How do I create a custom access log to track a particular subnet?
search cancel

How do I create a custom access log to track a particular subnet?

book

Article ID: 166050

calendar_today

Updated On:

Products

ProxySG Software - SGOS

Issue/Introduction

You want to create an access log to capture the traffic activity for one particular subnet.

 

Resolution

1. Create a new log file

  • Go to the Management Console
  • Click Configuration > Access Logging > Logs
  • Click New > Log Name (give this log a name, such as 'test_subnet')
  • Click Log Format > bcreportermain_v1
  • Click Apply

2. Create a policy to have the ProxySG direct writes to the access file when specific subnet access through Proxy.

 In the Virtual Policy Manager (VPM), create a new Web Access Layer to perform writes to the new log (For example, want to log source host/subnet 10.1.1.0/255.255.255.0).

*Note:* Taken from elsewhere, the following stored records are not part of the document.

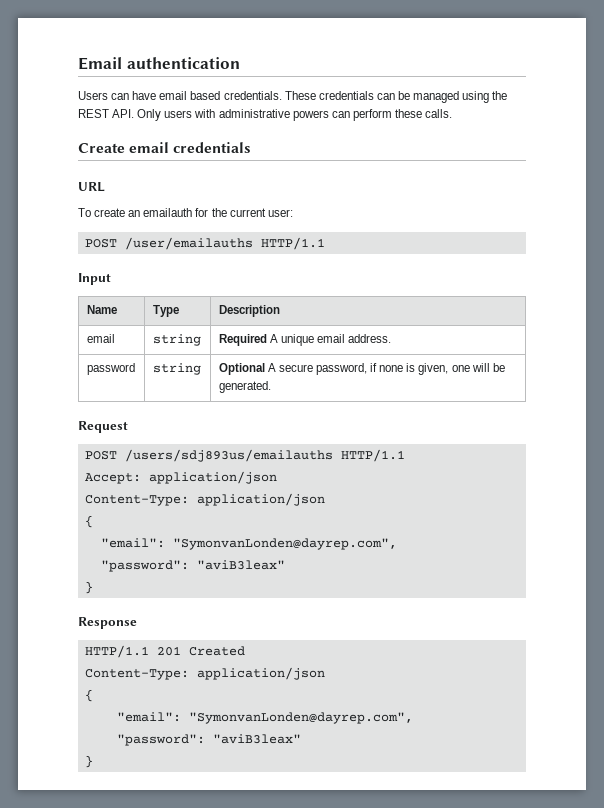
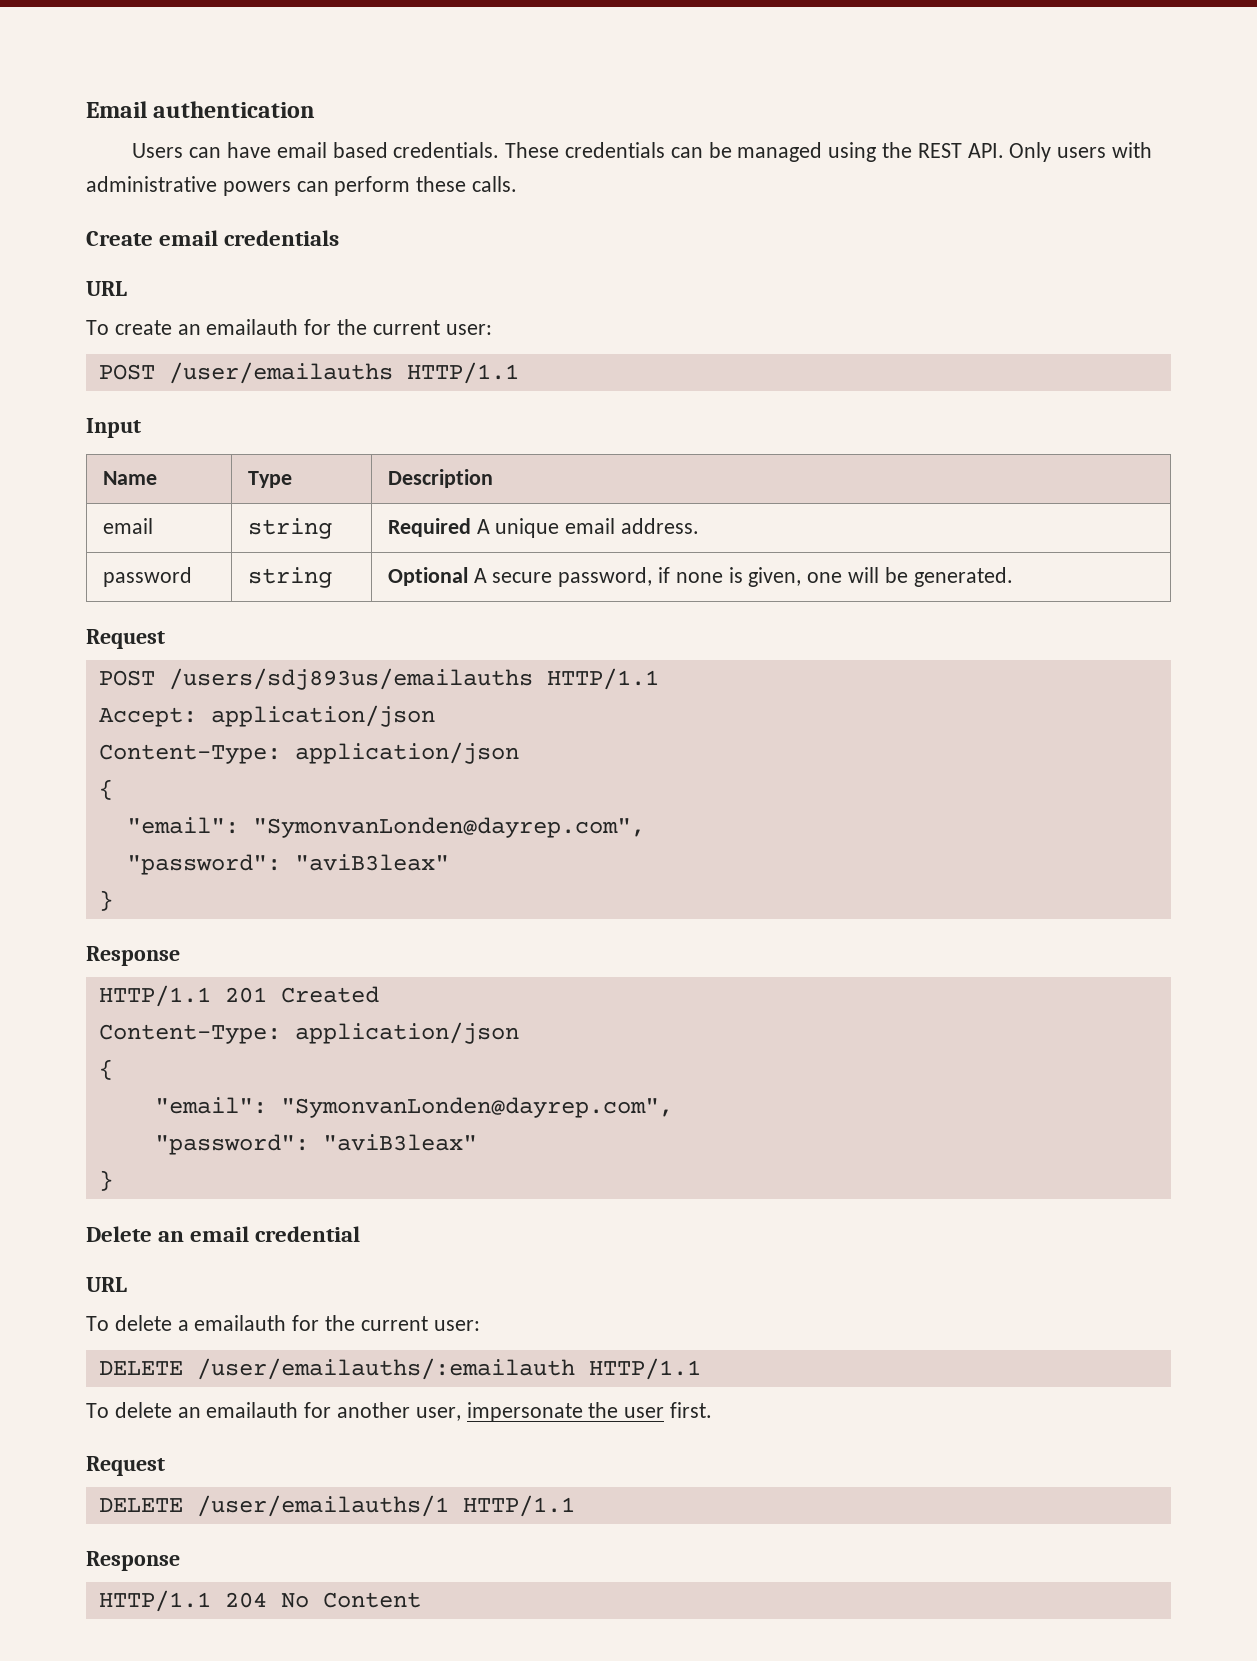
(93, 761) none -> [86,1226,361,1242] [86,1277,127,1292] [86,1315,480,1331] [98,1358,701,1380] [86,1402,713,1422] [86,1456,165,1476] [98,1495,575,1517] [86,1551,180,1571] [98,1590,421,1612] // Delete an email credential // URL // To delete a emailauth for the current user: // DELETE /user/emailauths/:emailauth HTTP/1.1 // To delete an emailauth for another user, impersonate the user first. // Request // DELETE /user/emailauths/1 HTTP/1.1 // Response // HTTP/1.1 204 No Content

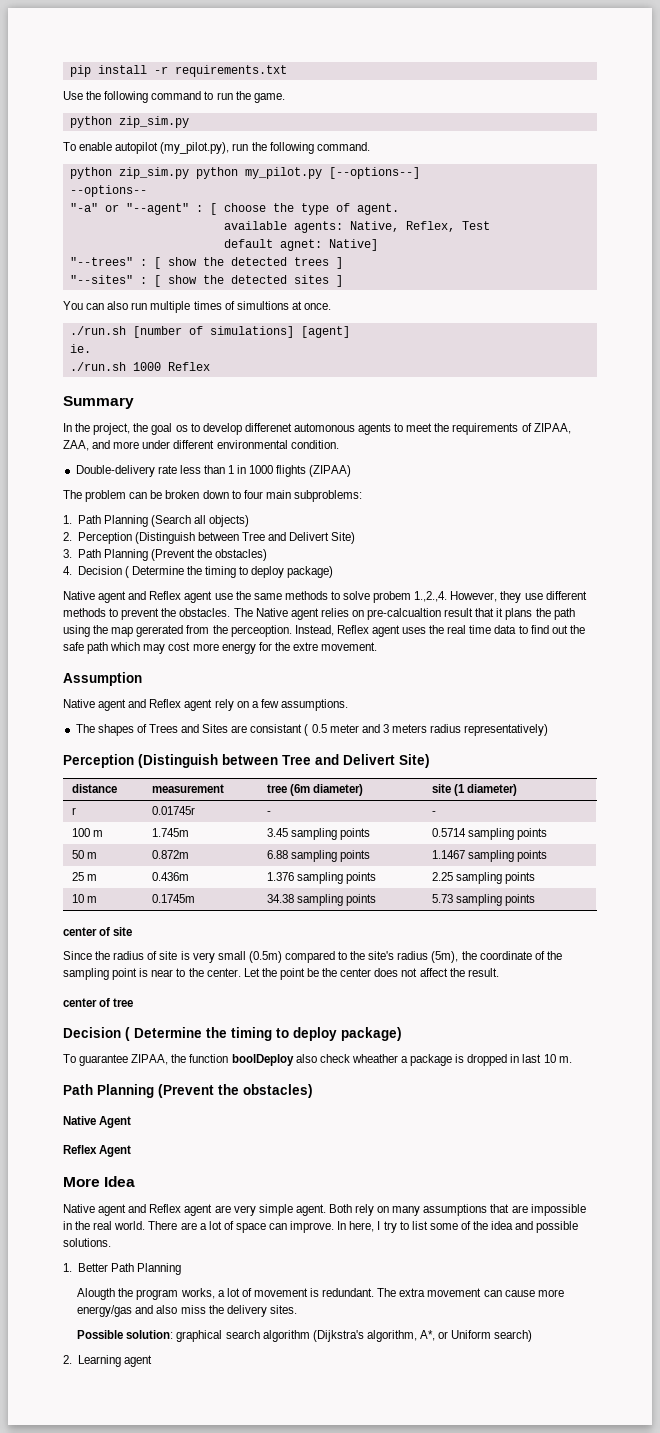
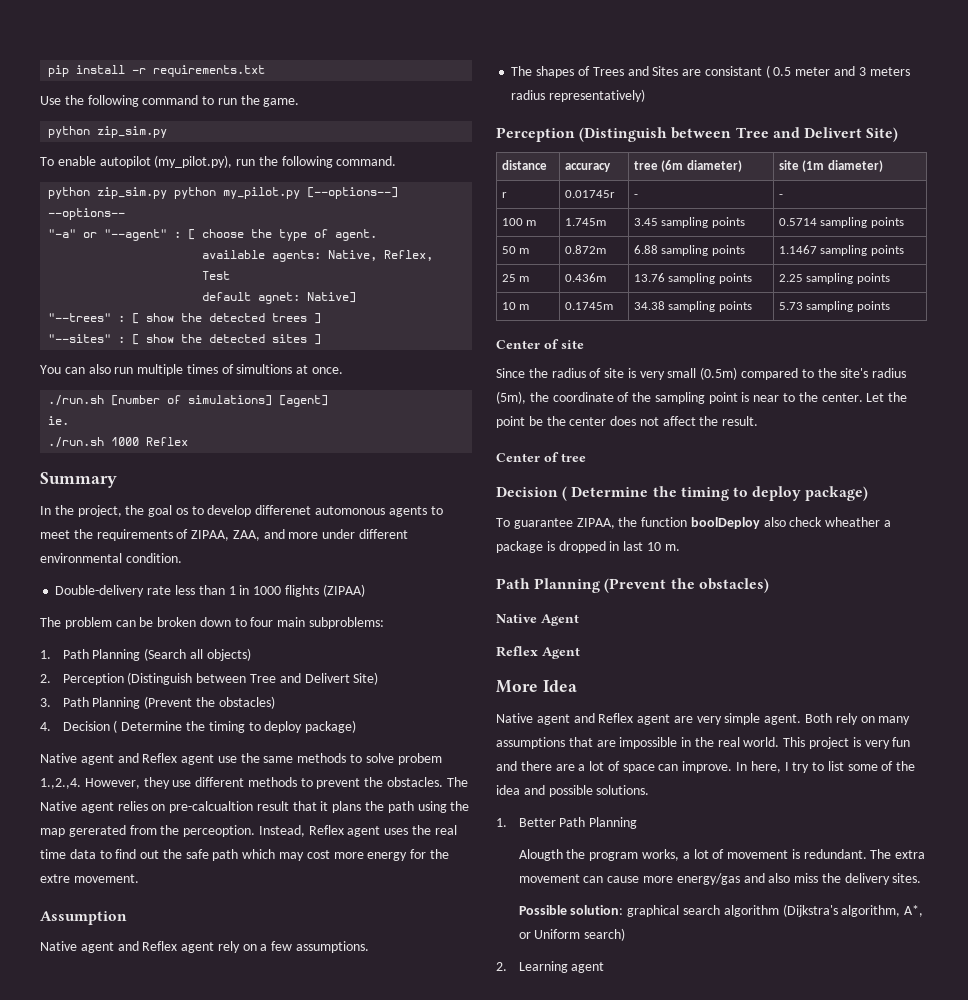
[151,784,224,793] measurement -> [564,163,611,172] accuracy
[453,784,465,796] (1 -> [802,160,825,172] (1m
[266,872,294,881] 1.376 -> [633,273,665,282] 13.76
[63,927,97,936] center -> [496,340,540,349] Center
[63,998,97,1007] center -> [496,453,540,462] Center
[148,1221,178,1230] There -> [783,737,911,749] [496,761,552,771] This project is very fun and there

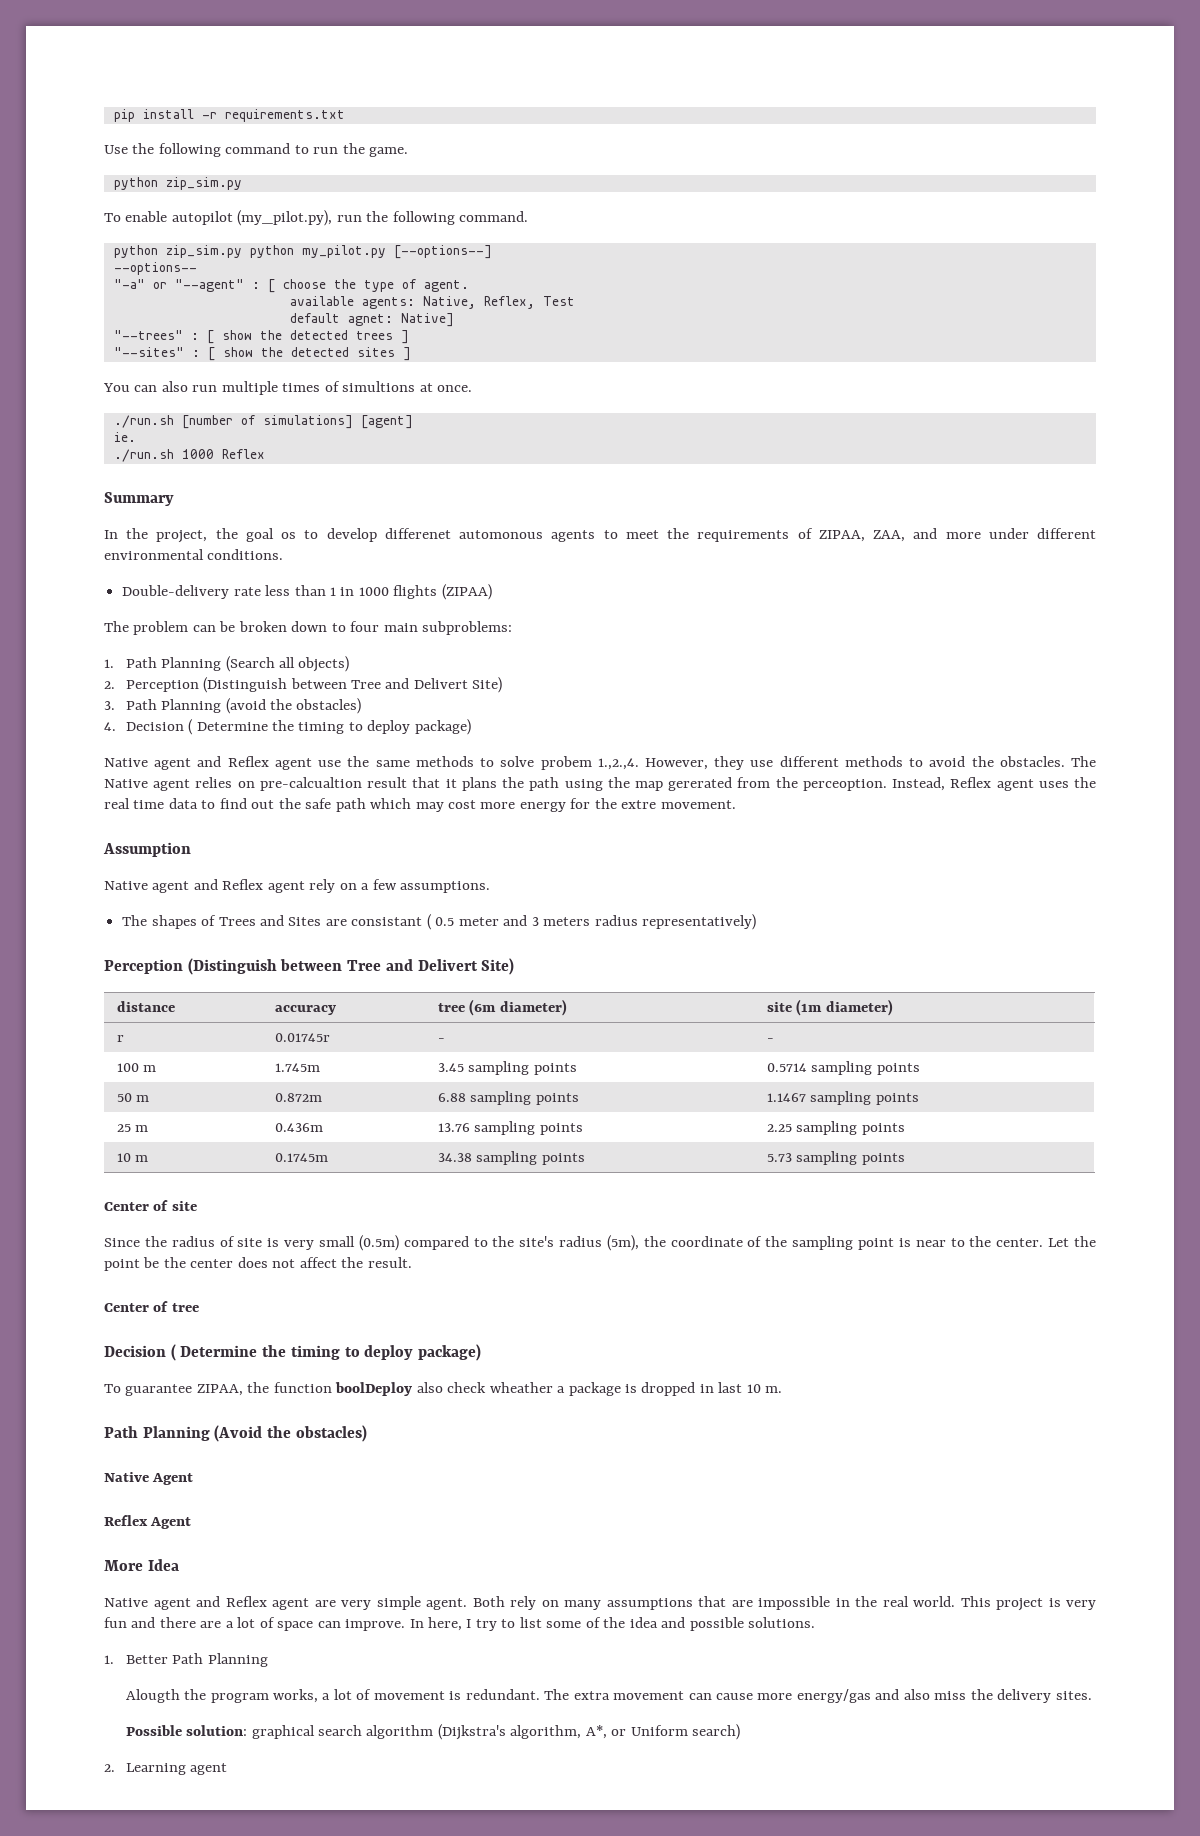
[125,553,182,563] condition. -> [207,549,284,560] conditions.
[144,696,193,709] (Prevent -> [225,698,266,714] (avoid
[316,778,361,789] prevent -> [929,756,966,767] avoid
[604,578,667,593] (Prevent -> [214,1425,263,1442] (Avoid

  • Launch the Visual Policy Manager from the Management Console (Policy > Visual Policy Manager > Launch).
  • From the Policy menu, lick Create New Web Access Layer.
  • Label the new web access layer 'Log 1.1.1.x subnet' or a name equally appropriate to this task.
  • Right-click the source field in this rule, click Set > New > Client IP Address/Subnet.
  • Define the network address and netmask for the subnet you want to configure (host/subnet 10.1.1.0/255.255.255.0).
  • Leave the Destination, Service and Time fields blank
  • Right-click the Action field and click Set > New > Modify Access Logging > Enable Logging to=”select the newly created Log file, in this example its "test_subnet”
  • Click OK, OK
  • Install Policy

This rule will now be active.  While the ProxySG has a new log and a rule to record traffic in that log, there's one more step - configuring how the Proxy will offload this new log.

3. Configure the access log to upload to an FTP server (optional).

  • Go to the Web Management Console. Click Configuration > Access Logging > Logs > Upload Client.
  • Select the test_subnet log from the drop-down menu at the top of the page.
  • Configure the Upload Client as an FTP Client.
  • Click Settings. Configure the path, username and primary password as needed.